From: Marcos E Casa
Subject: Summaries of text (summary of info received)!
Date: 
Message-ID: <4guqeg$63p@percy.cs.bham.ac.uk>
Hello again,

Recently I posted a request for information on "automatic summarization"
of natural language text. These are the contributions I've received.

Thank you all !

-----------------------
Marti Hearst gave a talk at CMU about this topic.  Try a Lycos search on
this topic and her name. --Greg Aist
·····@andrew.cmu.edu

-----------------------
British Telecom have a text summariser, but give no technical details.
You can find a demo-able version at:
    http://www.labs.bt.com/innovate/informat/netsumm/index.htm
    -- Tim
····@festival.ed.ac.uk

-----------------------
Our group has been working on automatic text summarization for last
several years. Here are a few papers:

Automatic Text Decomposition Using Text Segments and Text
Themes. Gerard Salton, Amit Singhal, Chris Buckley, and Mandar Mitra,
Hypertext '96 (to appear). Also Technical Report TR95-1555, Department
of Computer Science, Cornell University. (Available from
http://www.cs.cornell.edu)

Automatic Text Decomposition and Structuring. Gerard Salton, James
Allan, and Amit Singhal, Information Processing and Management, 32(2),
127-138, 1996.

Automatic Analysis, Theme Generation, and Summarization of Machine
Readable Texts. Gerard Salton, James Allan, Chris Buckley, and Amit
Singhal, Science 264 (3 June, 1994), 1421-1426.

Best Wishes,
- Amit
·······@CS.Cornell.EDU

-----------------------
See http://www.vyp.com/miti for a text extraction system that can
function as a summarization system.

Ken Ewell
·······@imsworld.com (Ken Ewell)

-----------------------
See,
   http://www.labs.bt.com/netsumm/index.htm

for an example of a summarizer.  There's an article in there, too.
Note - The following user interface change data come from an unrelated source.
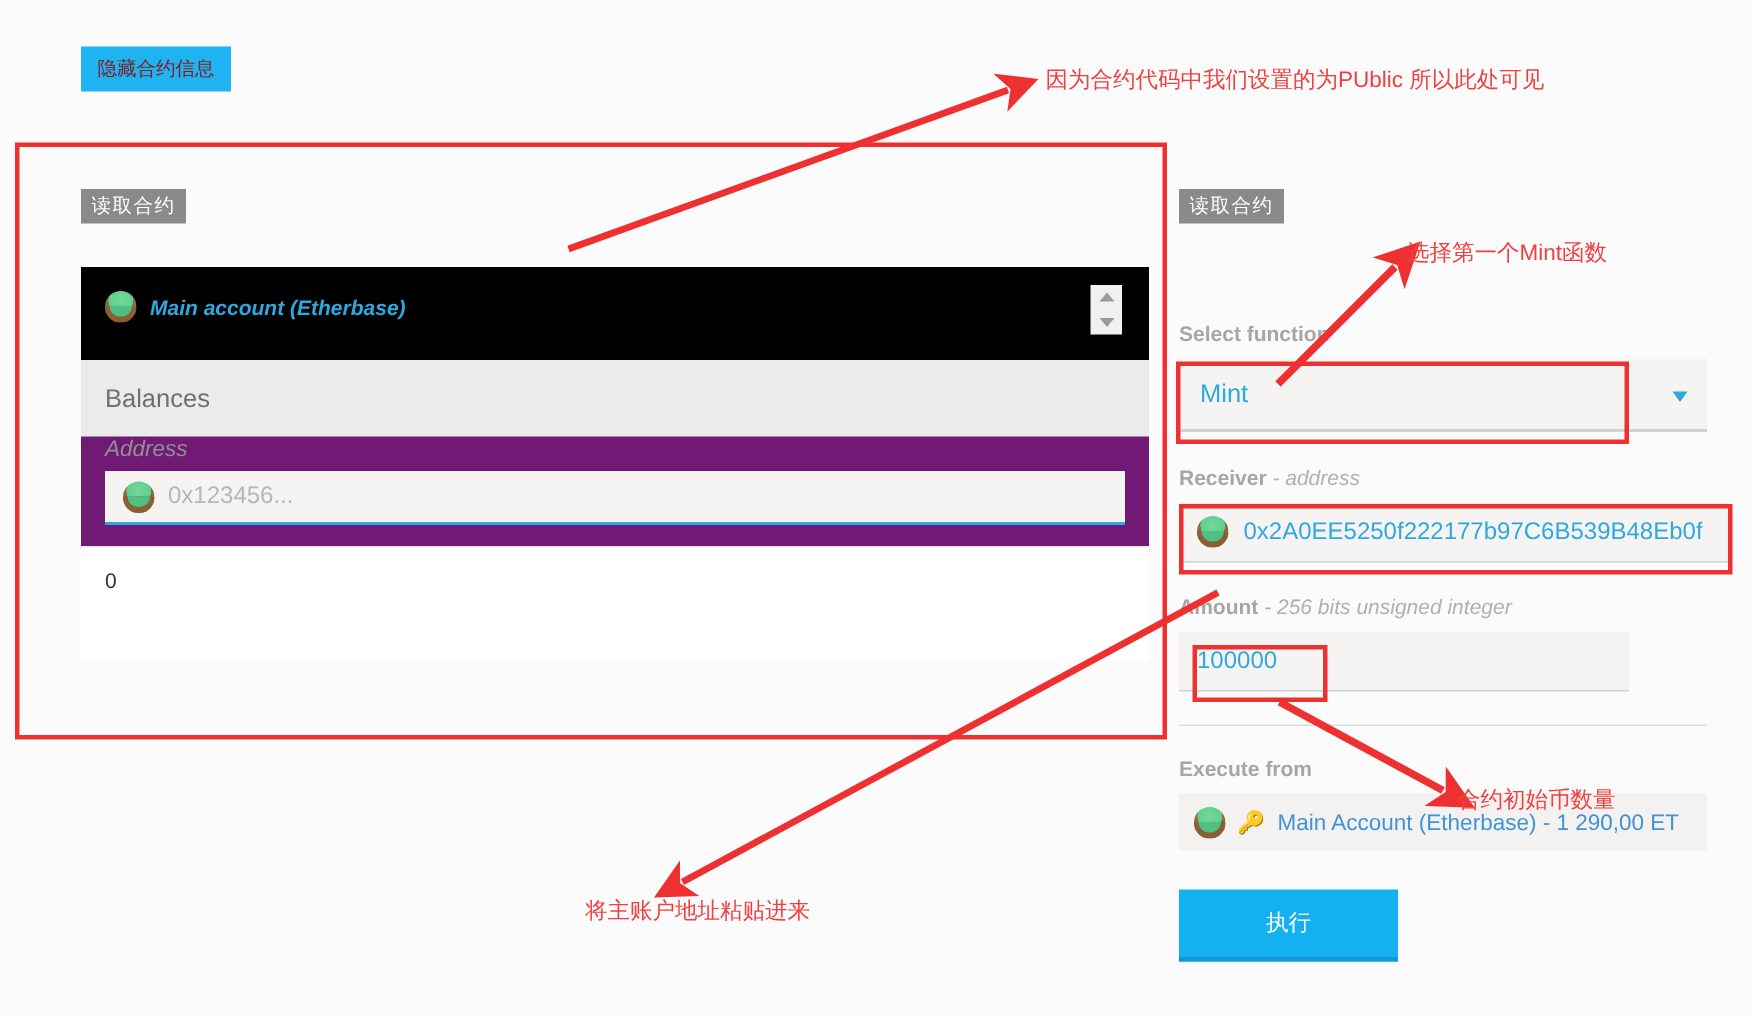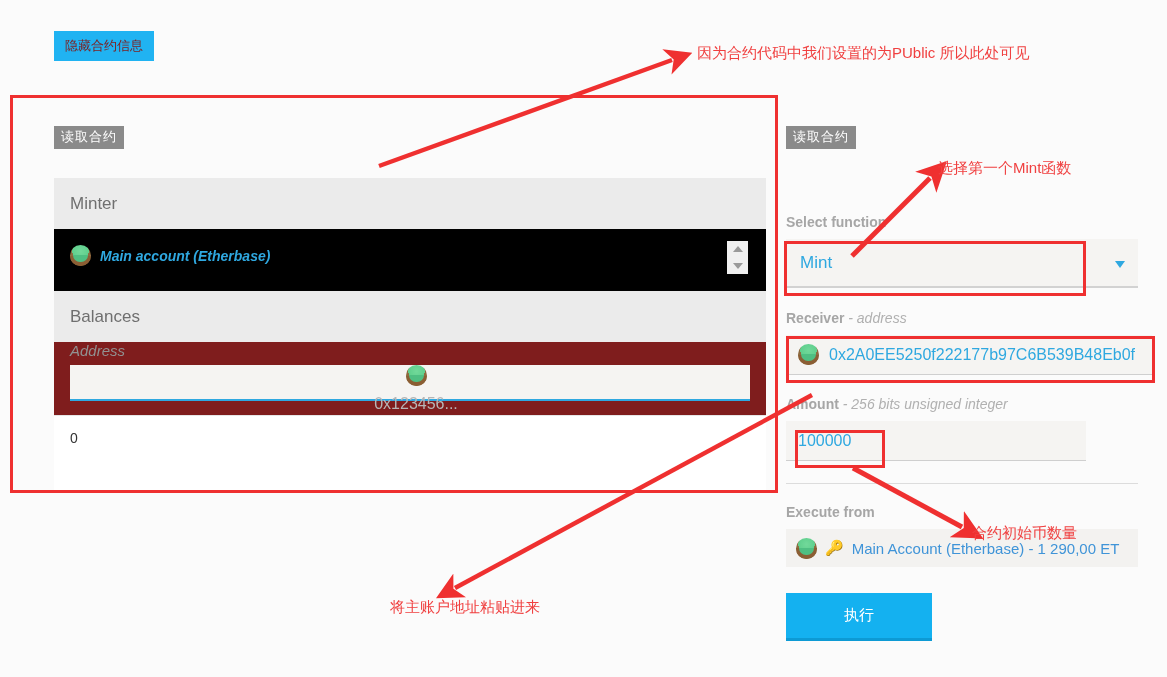--- a/index.html
+++ b/index.html
@@ -244,7 +244,6 @@
 <div class="abs" id="read-column">
 
   <div class="card">
-    <div class="card-header">Minter</div>
     <div class="minter-row">
       <div class="acct-line">
         <span class="avatar"></span>

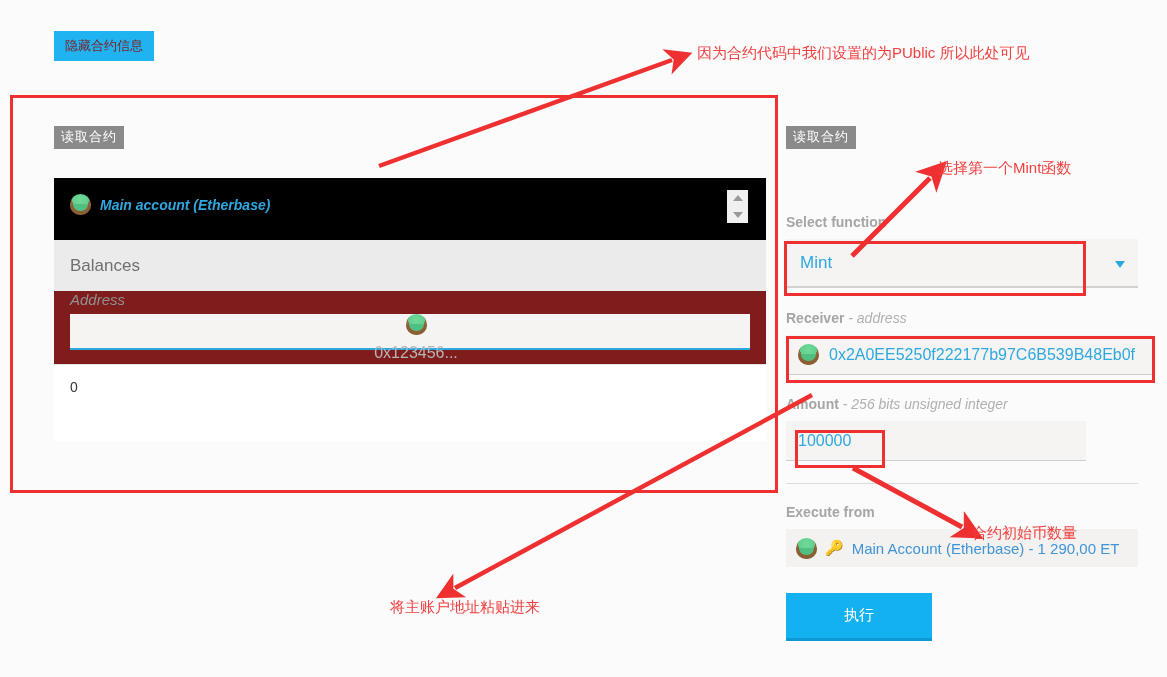--- a/index.html
+++ b/index.html
@@ -117,7 +117,7 @@
   .spin-up { border-bottom: 6px solid #9a9a9a; }
   .spin-down { border-top: 6px solid #9a9a9a; }
 
-  .balances-card { background: #7f1d1d; padding-bottom: 14px; }
+  .balances-card { background: #701a75; padding-bottom: 14px; }
   .field-label {
     color: #919191;
     font-size: 15px;

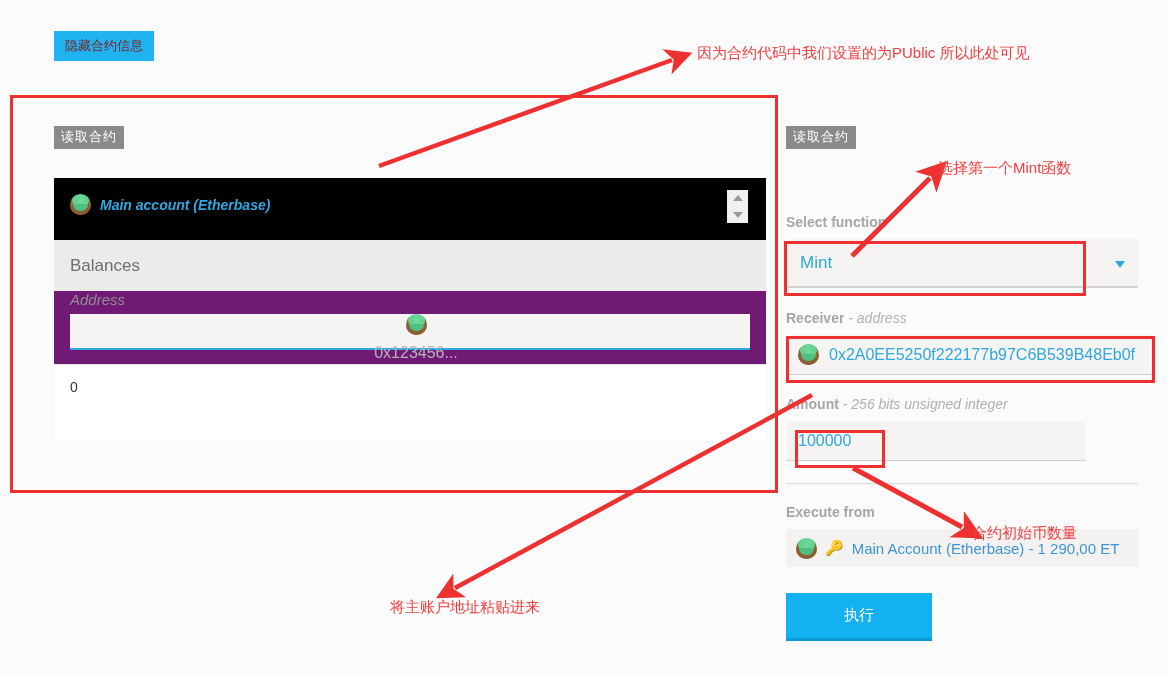--- a/index.html
+++ b/index.html
@@ -134,7 +134,6 @@
     padding-left: 12px;
     border-bottom: 2px solid #2fa8e0;
     box-sizing: border-box;
-    flex-direction: column;
   }
   .addr-placeholder { color: #b6b6b6; font-size: 16px; }
   .result-row {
There has been some work out of Cornell, too, from Salton's lab (from
when I was there).  Salton died this past summer, so not a lot of new
work is coming out of there, but you can get a flavor of the
approaches that were being taken from these.
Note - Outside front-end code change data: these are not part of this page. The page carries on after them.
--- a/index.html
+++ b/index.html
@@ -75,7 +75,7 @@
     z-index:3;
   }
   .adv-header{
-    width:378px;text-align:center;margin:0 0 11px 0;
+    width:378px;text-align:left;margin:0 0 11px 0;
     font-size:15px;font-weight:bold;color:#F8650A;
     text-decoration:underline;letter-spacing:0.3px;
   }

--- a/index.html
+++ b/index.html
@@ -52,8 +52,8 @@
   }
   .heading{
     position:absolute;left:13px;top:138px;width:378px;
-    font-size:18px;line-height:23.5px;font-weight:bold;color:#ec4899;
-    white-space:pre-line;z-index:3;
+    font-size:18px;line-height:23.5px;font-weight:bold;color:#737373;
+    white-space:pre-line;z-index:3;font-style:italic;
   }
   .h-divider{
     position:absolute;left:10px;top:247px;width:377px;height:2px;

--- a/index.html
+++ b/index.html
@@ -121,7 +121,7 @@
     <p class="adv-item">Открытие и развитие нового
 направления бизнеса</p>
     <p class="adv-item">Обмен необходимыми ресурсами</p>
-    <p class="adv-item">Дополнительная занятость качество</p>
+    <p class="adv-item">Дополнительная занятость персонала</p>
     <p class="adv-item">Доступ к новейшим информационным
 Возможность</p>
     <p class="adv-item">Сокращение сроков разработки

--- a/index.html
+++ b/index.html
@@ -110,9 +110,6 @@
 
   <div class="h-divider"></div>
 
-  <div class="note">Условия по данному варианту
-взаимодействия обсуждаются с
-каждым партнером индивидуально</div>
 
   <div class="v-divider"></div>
    G. Salton and J. Allan.  ``Automatic Text Decomposition and
    Structuring''.  RIAO '94.

    G. Salton and J. Allan.  ``Selective Text Utilization and Text
    Traversal''.  Proceedings of the {\em Fifth Annual ACM Conference on
    Hypertext}, November 1993, pp 131-144.  Also Cornell Computer Science
    Technical Report 93--1366.

    G. Salton and J. Allan.  ``Selective Text Utilization and Text
    Traversal''.  International Journal of Human-Computer
    Studies, v.{\bf 43}, pp.~483-497, 1995.
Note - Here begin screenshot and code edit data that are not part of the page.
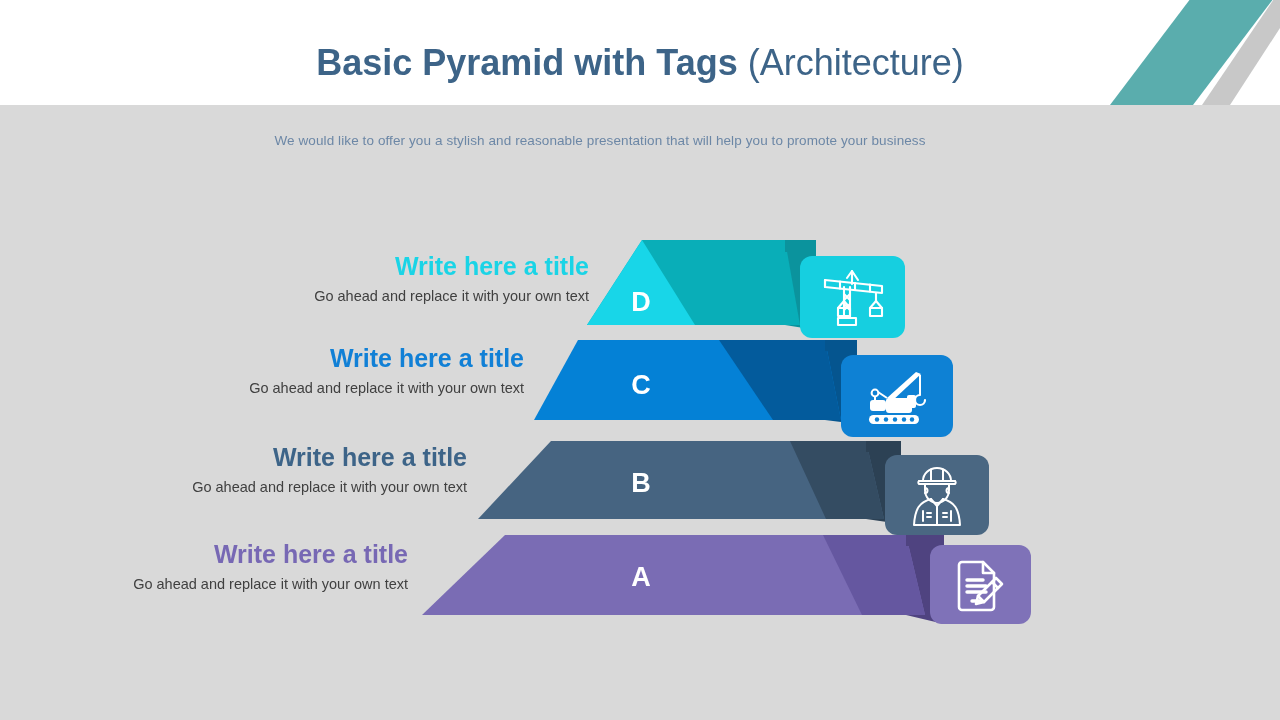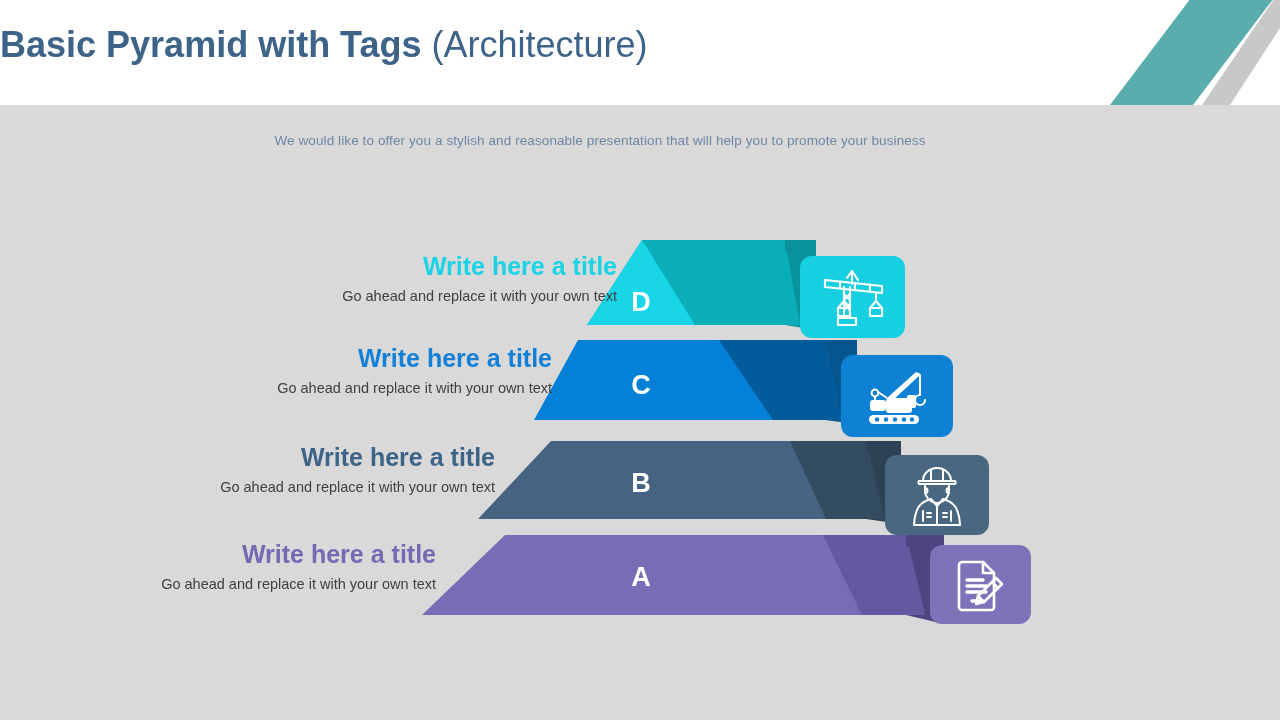--- a/index.html
+++ b/index.html
@@ -31,9 +31,9 @@
     pointer-events:none;
   }
   #page-title {
-    position:absolute; left:0; top:27px;
+    position:absolute; left:0; top:45px;
     width:1280px;
-    text-align:left;
+    text-align:center;
     font-size:36px;
     line-height:1.0;
     color:#3d6488;

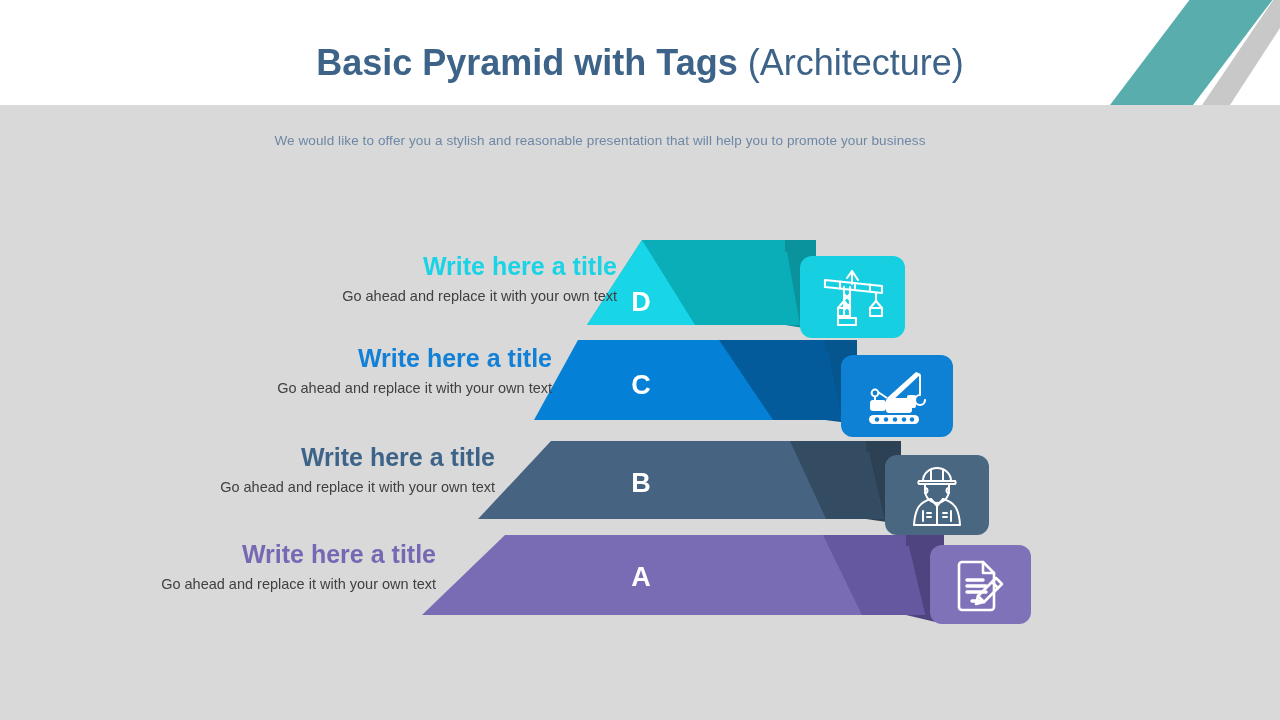--- a/index.html
+++ b/index.html
@@ -66,7 +66,6 @@
     position:absolute;
     text-align:right;
     z-index:4;
-    margin-left:28px;
   }
   .tier-title {
     font-size:25px;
    G. Salton, C. Buckley, and J. Allan.  ``Automatic Structuring and
    Retrieval of Large Text Files''.  {\em Communications of
    the ACM\/}, February, 1994.  Also Cornell Computer Science Technical
    Report 92--1286.

Good luck.
James Allan <·····@cs.umass.edu>

-----------------------
Here are some references to get you going, in pseudo-BiBTeX
format.

A good survey paper is:

  author="C. D. Paice",
  title="Constructing Literature Abstracts by Computer:
         Techniques and Prospects",
  journal="Information Processing and Management",
  year="1990",
  volume="26",
  number="1",
  pages="171--186"

This will suggest many other references. For a more theoretical
discussion, see:

  author="Sparck Jones, K.",
  title="What might be in a Summary?",
  booktitle="Proceedings of the German Information Retrieval
             Conference",
  year="1993"

Particular summarising methods:

word-frequency methods:

  author="H. P. Luhn",
  title="The Automatic Creation of Literature Abstracts",
  editor="Schultz",
  booktitle="H. P. Luhn: Pioneer of Information Science",
  publisher="Spartan",
  year="1968"

  author="S. Williams and K. Preston",
  title="Managing the Information Overload",
  journal="Physics in Business",
  publisher="Institute of Physics",
  year="1994"

  (this system -- BT's NetSumm -- can be tried at
     http://www.labs.bt.com/innovate/informat/netsumm/index.htm)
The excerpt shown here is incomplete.